Do not do these things

  • Don’t assume the booking is “linked” to a passport just because you typed a passport number once—airlines often collect passport details separately as travel document/API data.
  • Don’t “switch” which passport you present at check-in/boarding without getting the airline record updated.
  • Don’t enter passport details that “almost match” (wrong number, swapped expiry date) to get through a form.
  • Don’t rely on a photo of a passport at the airport if you can carry the physical passport(s).
  • Don’t share photos of your boarding pass or booking reference online.

What to do now

  1. Check the passenger name on the ticket carefully.
    Open your confirmation/e-ticket and compare the passenger name to your passport(s). If the name itself is wrong, deal with that first (airlines often have specific name-correction rules).

  2. Find the airline’s “Travel documents / API / passenger information” section for this booking.
    In “Manage booking” (or the airline app), look for “Advance Passenger Information (API)”, “Passport details”, “Travel document”, or “Passenger information”. That’s usually where a passport number is stored for travel.

  3. Decide which passport you will use for this journey, then make the airline’s stored passport details match it.
    Update the passport number, nationality/issuing country, and expiry date to match the passport you plan to present for the relevant part of the trip. If the website/app won’t let you edit cleanly, move to step 4.

  4. Contact the airline (or your travel agent) and ask them to confirm which passport is recorded — and change it if needed.
    Use official support channels and say plainly: “I have two passports. Please confirm which passport is in my travel document/API record for this booking and update it to [issuing country + last 4 digits of passport number].”

  5. If you are travelling to the UK and one of your passports is British (or Irish), don’t gamble.
    Current UK travel document rules mean British (including dual) citizens are generally expected to travel to the UK with a valid British passport (or, if travelling on a non-British passport, the relevant Certificate of Entitlement). If you are missing what you need, talk to the airline before you travel because you may be refused boarding.

  6. If you (or someone on the booking) needs a UK ETA, make sure it matches the passport you will present.
    This applies to travellers who require an ETA to travel to the UK. The ETA is linked to a specific passport, so your airline travel document/API details should match that same passport.

  7. Plan a low-drama airport fallback.
    If anything still feels uncertain, arrive earlier than you normally would and go to a staffed check-in desk. Bring both passports so the airline can correct your travel document/API details before you’re committed.

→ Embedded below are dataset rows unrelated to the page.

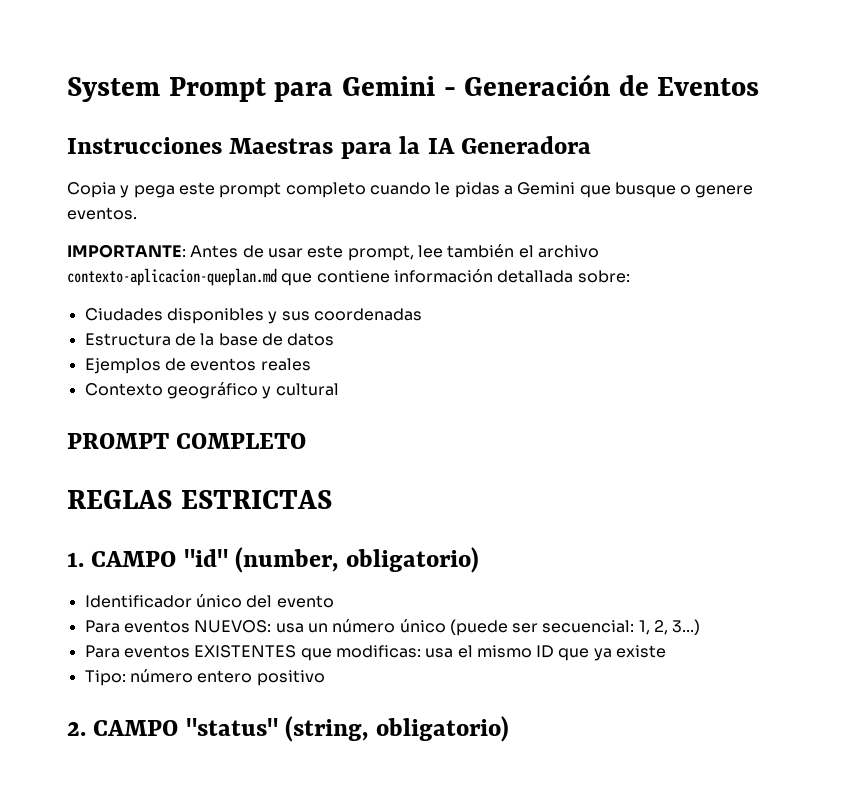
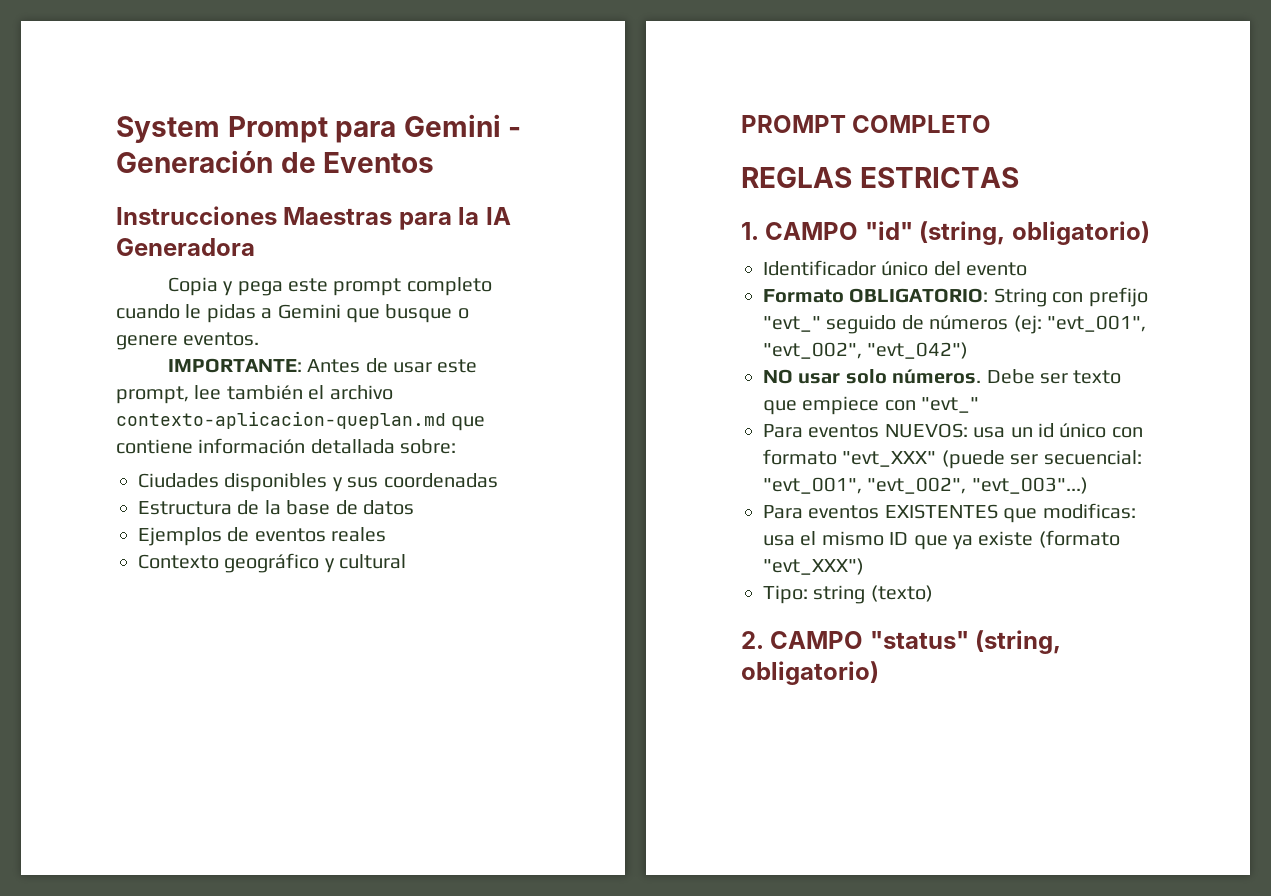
- 1. CAMPO "id" (number, obligatorio)
+ 1. CAMPO "id" (string, obligatorio)
+ Formato OBLIGATORIO: String con prefijo "evt_" seguido de números (ej: "evt_001", "evt_002", "evt_042")
+ NO usar solo números. Debe ser texto que empiece con "evt_"
- Para eventos NUEVOS: usa un número único (puede ser secuencial: 1, 2, 3...)
+ Para eventos NUEVOS: usa un id único con formato "evt_XXX" (puede ser secuencial: "evt_001", "evt_002", "evt_003"...)
- Para eventos EXISTENTES que modificas: usa el mismo ID que ya existe
+ Para eventos EXISTENTES que modificas: usa el mismo ID que ya existe (formato "evt_XXX")
- Tipo: número entero positivo
+ Tipo: string (texto)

  8. Avoid casual mid-process switching.
    Present the passport that matches what the airline has recorded for that leg. At borders, use the passport you are entitled/required to use for that country. If you realise you need to switch, pause and ask airline staff to update the travel document record first.

What can wait

  • You do not need to “fix” both passports in every profile today—only the passport details for this specific booking.
  • You don’t need to settle long-term questions about dual nationality travel right now.
  • You don’t need to fight an app form at 2am—airline support or a staffed desk can usually fix travel document/API records.

Important reassurance

This is common and usually fixable. Most disruptions happen when the airline’s stored travel document/API details don’t match the passport you present, or when UK travel document rules for dual nationals aren’t met.

Scope note

These are first steps to reduce the risk of check-in refusal or border confusion. If your trip involves visas, residency permits, complicated transit rules, or a name discrepancy across documents, you may need specialist advice—but you can still stabilise things now by aligning the airline record with the passport you’ll present.

Important note

This is general information, not legal advice. Airline systems and border requirements vary by route and nationality, and carriers can refuse boarding if required documentation is not met. If you’re unsure, the safest move is to confirm and correct your stored travel document/API details with the airline before you travel.